Blogger’s Note – The son of a good friend of mine is looking to get started in real estate investing. He would like to become a landlord and find properties that offer positive cashflow to replace his current income. His goal is to ultimately become a full time real estate investor. I have been giving him some advice as he tries to liftoff his real estate investing and I thought it would be interesting to share some of his questions and my answers on this blog as I’m sure there are others out there who have the same questions. I hope to publish more questions and answers in the future.
Question – How do I know the area I’m looking in is even a good place to start?
Answer – By doing some research.
My friend’s son is wondering if his local real estate market will provide positive cash flow. This is a very astute question to ask as every market is different and not all markets will provide positive cashflow. The only way to get to an answer of his question is by doing some research on his local real estate market. This post will hopefully serve as a guide for him in that research.
What Is Positive Cashflow?
To start, let’s define what positive cashflow is so everyone is clear. Positive cashflow is what remains after subtracting all expenses from income. It equals gross rents, less principal, interest, taxes, insurance, repairs and maintenance, utilities, vacancy credit and reserves credit.
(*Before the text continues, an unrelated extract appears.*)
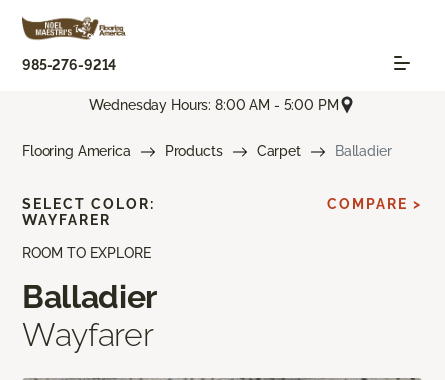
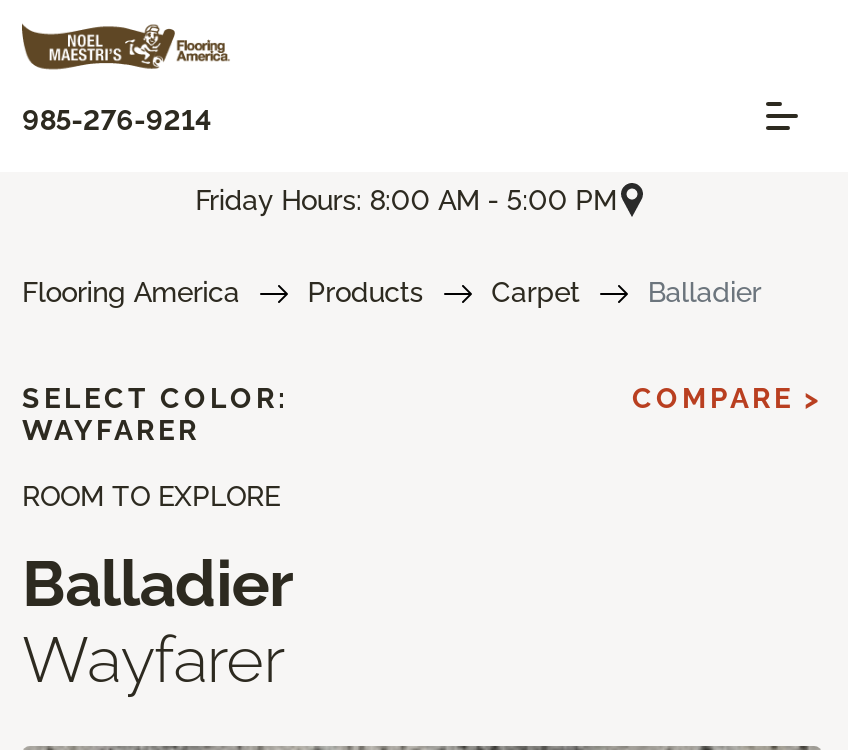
[89,97,339,113] Wednesday Hours: 8:00 AM - 5:00 PM -> [195,183,617,215] Friday Hours: 8:00 AM - 5:00 PM

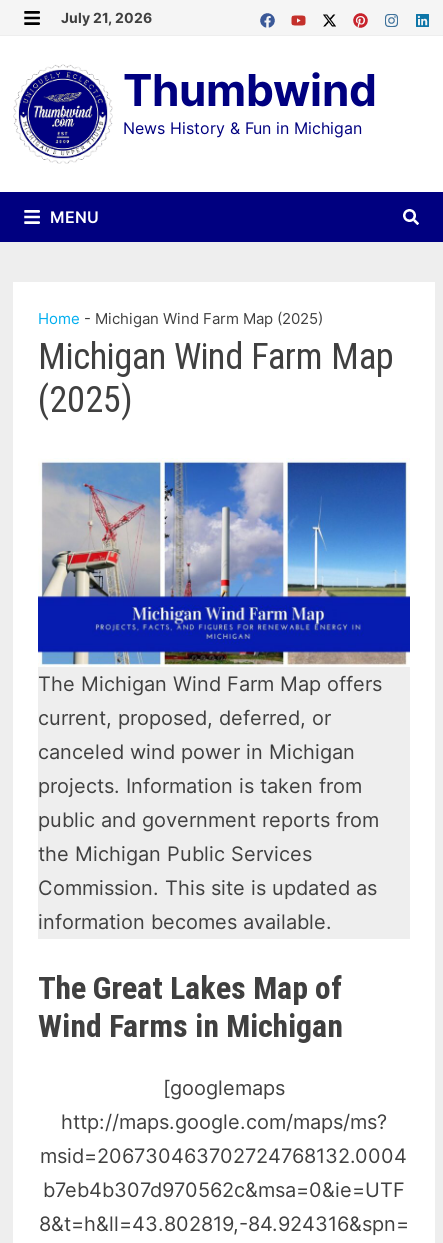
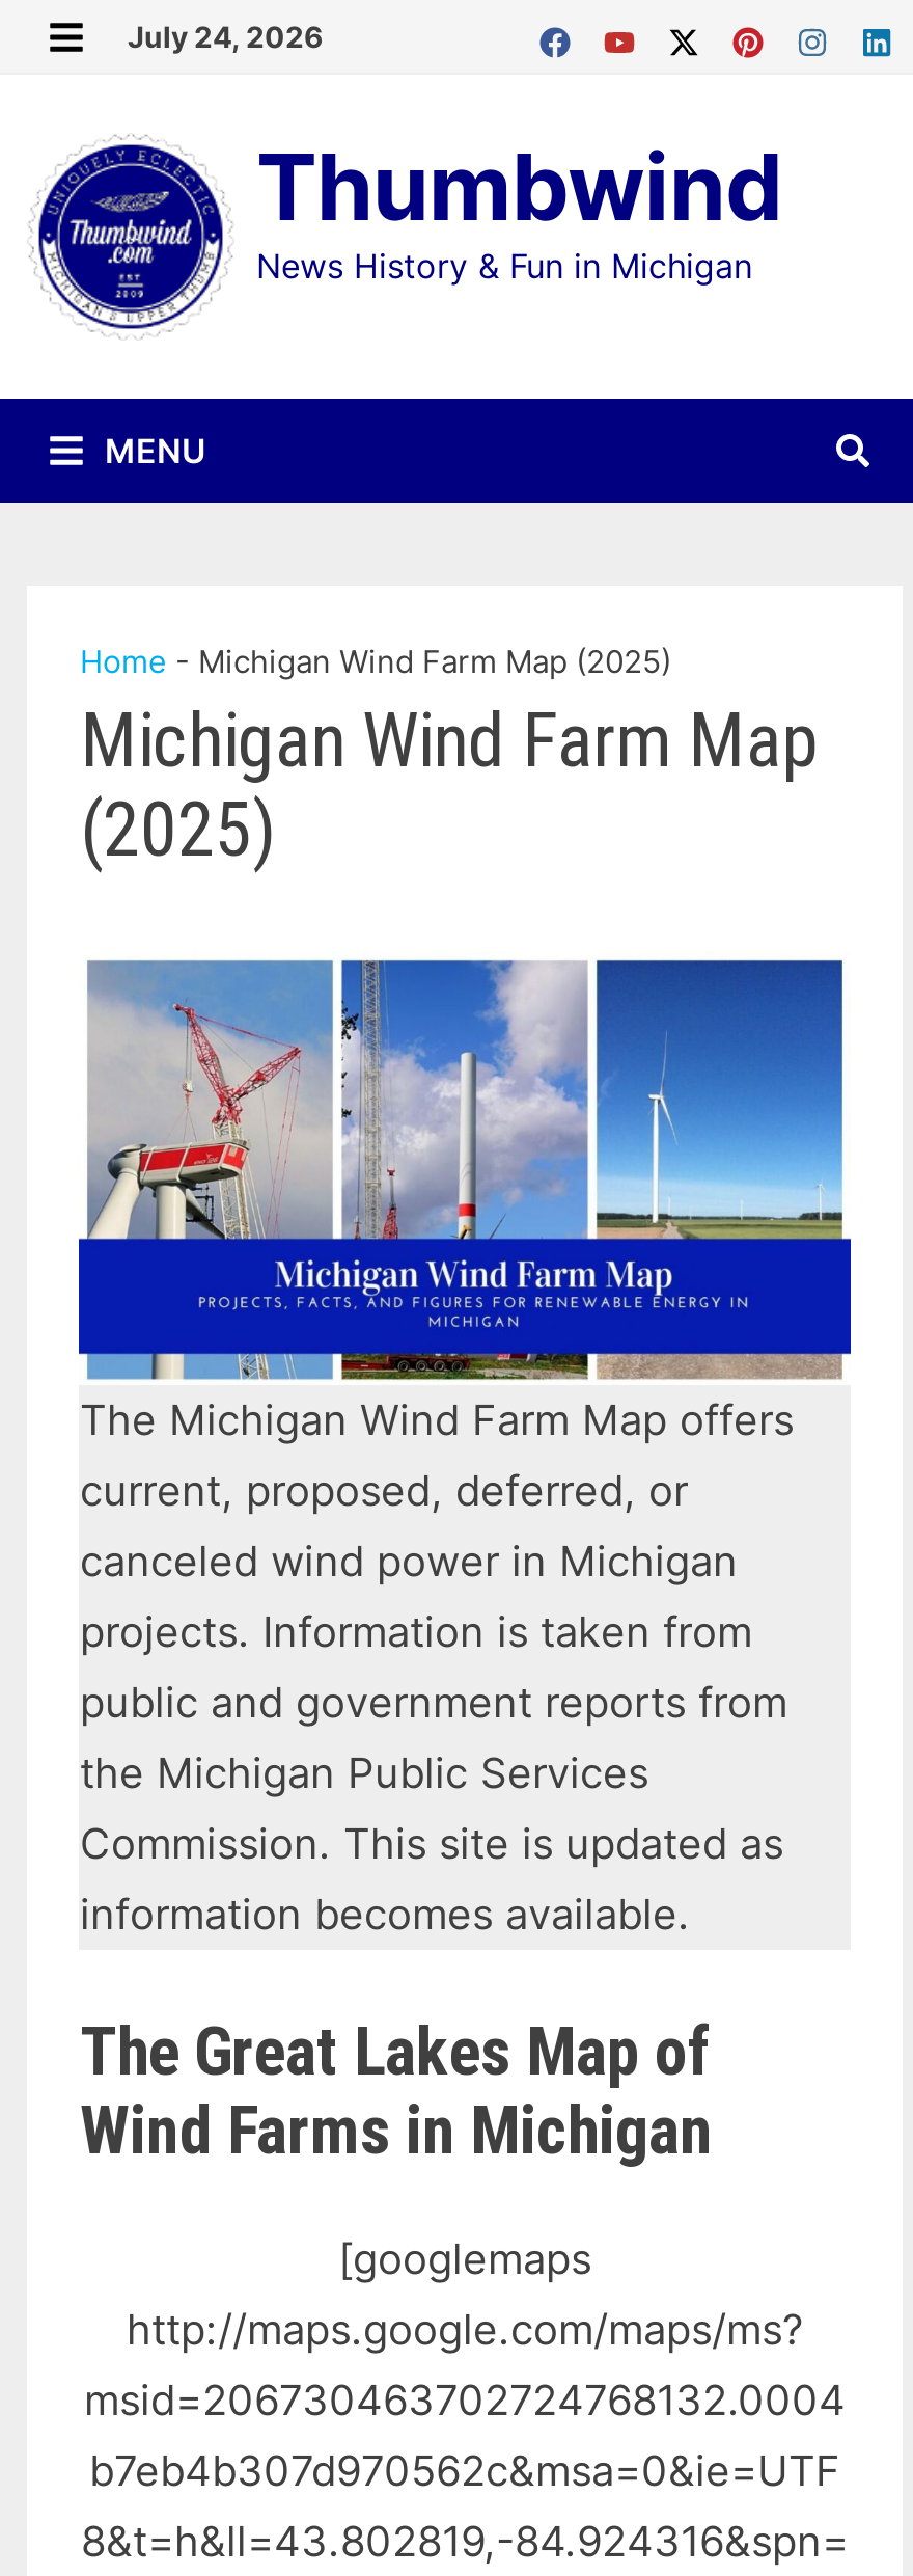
[61,9,152,26] July 21, 2026 -> [127,19,322,54] July 24, 2026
It is your profit.
To determine if the market you want to work in will provide positive cashflow you need to do some research and put all of those numbers together.
What Types Of Properties Are In Your Market?
First, look around to see what types of properties are in your particular market. Does it consist only of single family homes? Perhaps there are townhouses and duplexes available or even small apartment buildings. Whatever properties abound in your area, these are likely what you will be investing in, so focusing on that type of property is a wise place to start.
Next, determine what those properties are renting for in your market. What will a 3 bedroom/ 2 bath home rent for per month? What will a 2 bedroom/1 bath unit in a duplex rent for per month? What about a one bedroom apartment? Look at whatever happens to be a typical property in your market. Search websites like Zillow.com and Rent-o-Meter.com to get an idea on these rental rates. Then look for websites of local property managers as they will often have local listings as well. As you are out and about, also call and inquire on for rent signs.
You will likely find that there is a range of rents for particular properties in your market. Drill down in your research to try and find out why that range exists. Is it the property location? Is it the property condition? Look at pictures on the websites you research to examine property condition. You will often find that better looking and updated properties command more rent.
What Are The Sales In Your Market?
Once you have an idea of the rent range in your market, the next step is to examine what these types of properties are selling for. Try to look at recent sales, say the last six months or so, as well as what is currently on the market. Again Zillow.com is a great resource here as is Realtor.com. To find recent sales, you may need to dig a little deeper but the information is out there. Keep in mind however that you are looking at listed prices on the retail market and they are often the highest prices out there. But they are a good place to start to get to know your market.
Once you have these two numbers, rent range and retail selling prices, you can begin to determine how your market will fare in terms of cashflow. So grab pencil and paper and let’s put things together.
Putting It Together
On the top of your paper, write the property address and then the expected amount of total monthly rent you have determined from your research. From there, subtract your expected expenses to determine if there is any cashflow.
- Subtract the monthly principal and interest payment based on the projected sales price, how much you will need to borrow and interest rates.
- Subtract the monthly property tax payment which can likely be found on your local property tax assessor’s website.
- Subtract a monthly property insurance payment. Find this out by talking with local insurance agents in your market.
- Subtract repairs and maintenance which are typically 10% of total monthly rents.
- Subtract any utilities you may need to pay (these will be unlikely on a single family home and more likely on multiple unit properties).
- Subtract a vacancy allowance of 10% of the monthly rent.
- Subtract a reserve credit of at least 5% of monthly rent to set aside for future repairs.
Hopefully after all of that subtracting there is some money left over. That is your positive cashflow. If there is no money left over then the property, at that price, will have a negative cashflow. Play with the price, and thus the principal and interest payments a bit, to determine what price will generate positive cashflow.
Now repeat this process again and again and again for other properties. Once you do this process several times, you will have a pretty good idea of the potential for cashflow in your market.
Remember though that you are looking at retail prices of what is listed on the market. If you do not find any properties with positive cashflow that does not mean you cannot get it. You may have to search for it in properties that are not on the market. But that is a topic for another post.
For now, go do some homework and research the numbers I have discussed. See what you find and then go from there.
Does anyone else have some advice for someone wondering if their market is a good place to start? If so, please share it with a comment.